Publisher: Srishti Publishers & Distributors
Price: Rs. 175 INR(Paperback)
Buy here: https://amzn.to/34nKaEN
Ram was the next door, go-to guy for any advice on business administration. A gold Medallist from a premium management Institute in the country, if there was any business-related problem in Ayodhya, Ram had an answer for it. Ayodhya was his proclaimed kingdom in business, in the grip of his palms, thanks to his loyal customers, family, and associates. It was a dream turning to reality. Until ambitions started overstretching, boundaries started melting and favours became overpromising. Ram could not have imagined up until the big wave hit him, that he would be so instantly betrayed and uprooted by those who he thought to be the closest. Start-up secrets from the Ramayana is the story of ram’s struggle of setting up his business empire from scratch in a span of fourteen years. It took grit, moving out of his comfort Zone, and re-establishing himself with a new identity removed from the hangover of the past. The stories are inspired from the Ramayana to capture the celebrated wisdom of the God.
About the author:
Prachi Garg is not only the founder of ghoomophiro.com, but also the bestselling author of Superwomen and three other titles on entrepreneurship. She has spoken on essentials of entrepreneurship at various platforms across the world. She is a regular columnist and has been featured on CNN, The Hindu, Indian Express, Business Today and other major media. She has been amongst the top ten Indian women who made big online.
My take on the book:
Startup secrets from Ramayana is a modern retelling of the epic Ramayana by imagining the protagonist Ram as a dynamic entrepreneur and business consultant aided by his brother Lakshman who is his best buddy and business partner. The story starts with Ram shifting base from Ayodhya after being betrayed by his own family and left with no option but to start from scratch.
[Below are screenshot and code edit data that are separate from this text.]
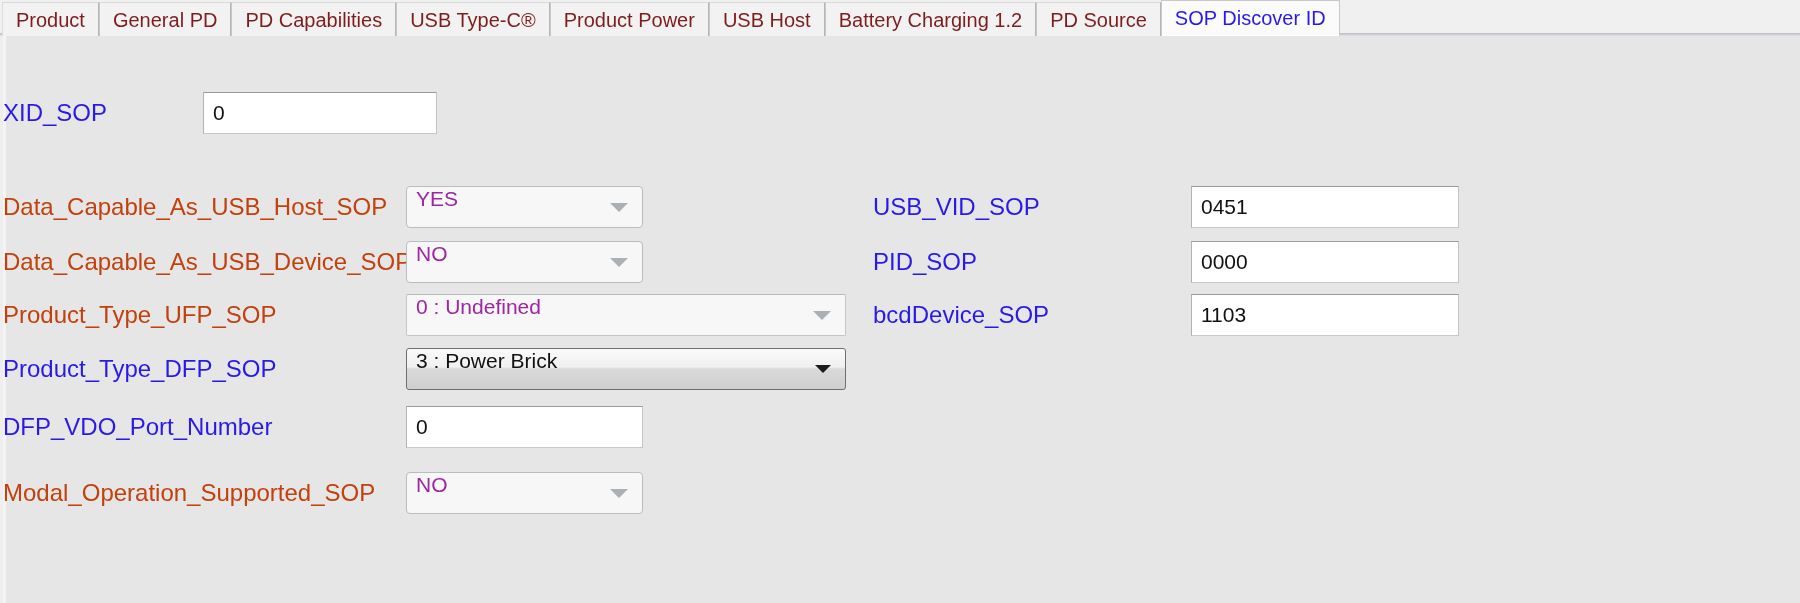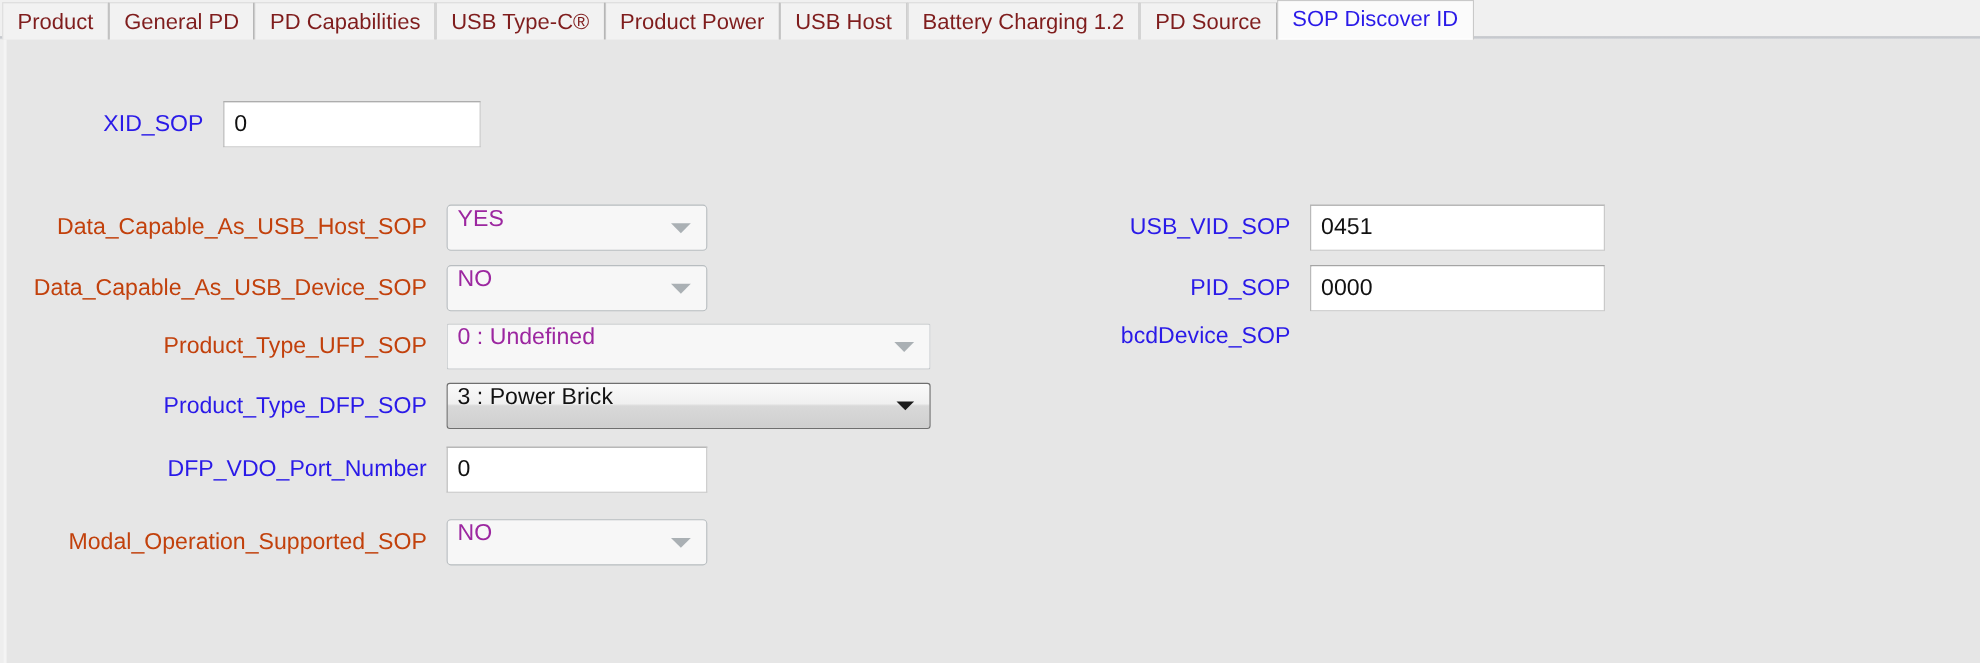--- a/index.html
+++ b/index.html
@@ -75,22 +75,21 @@
     width: 3px;
     background: #f4f4f4;
   }
 
   .row {
     position: absolute;
     display: flex;
     align-items: center;
   }
   .lbl {
-    font-size: 21px;
-    text-align: right;
+    font-size: 24px;
     white-space: nowrap;
     padding-right: 18px;
     box-sizing: border-box;
     cursor: default;
   }
   .lbl.purple { color: #c2410c; }
   .lbl.blue   { color: #2a1ae8; }
 
   
   .textbox {
@@ -228,15 +227,16 @@
     <div class="textbox" style="width:268px;">0451</div>
   </div>
 
   <div class="row" style="left:870px; top:205px; width:620px;">
     <div class="lbl blue" style="width:318px;">PID_SOP</div>
     <div class="textbox" style="width:268px;">0000</div>
   </div>
 
   <div class="row" style="left:870px; top:258px; width:620px;">
     <div class="lbl blue" style="width:318px;">bcdDevice_SOP</div>
+    <div class="textbox" style="width:268px;">1103</div>
   </div>
 
 </div>
 
 </body></html>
How will Ram build his business empire and how he transforms himself in the process and what hurdles he faces forms the rest of the story.
The author picks up an interesting but ambitious idea to narrate a fictious story around the characters from Ramayana while shifting the timeline to today’s world. The main theme is chosen as business and entrepreneurship with obvious references to the famous epic. The story touches on major sequences from Ramayana and reimagines them happening in the backdrop of business world.
If the story is read standalone as a modern-day tale of a young man building his empire through his grit, hard work and perseverance, without reference to the epic it would have still been interesting. In that case, the names of characters and the locations should have been all fictitious without borrowing from Ramayana. The blurb suggests about the wisdom of the celebrated God and that this book draws inspiration from it, which is the exact point the story falters at. For those who have extensively read Ramayana, it is natural to see that the wisdom from the epic does not necessarily fit into a current day business world.
How Lord Rama ruled his kingdom, treated his friends and family or lead his life is worth learning from, but this book does not do justice while trying to draw parallels between both the stories and while creating characters with similarities. Like Shabari who tastes fruits before offering to her Lord is imagined to be a good quality control executive in current days and few such character traits in the book sounded forced for me. Likewise, including places like Chitrakoot in today’s world as growing business hubs does not make the intended impact.
The author could have entirely written the same story without references to Ramayana and it could have made a wonderful read as the jargon used, the story, and the narration are all top class. The way author explained the rules for building a successful enterprise and the ingredients that go into such a wholesome recipe are on point. The only thing lacking for me was this parallel story drawing from an epic and trying to force fit characters and sequences. If you can read the story without referencing to Ramayana, then it makes for an awesome read.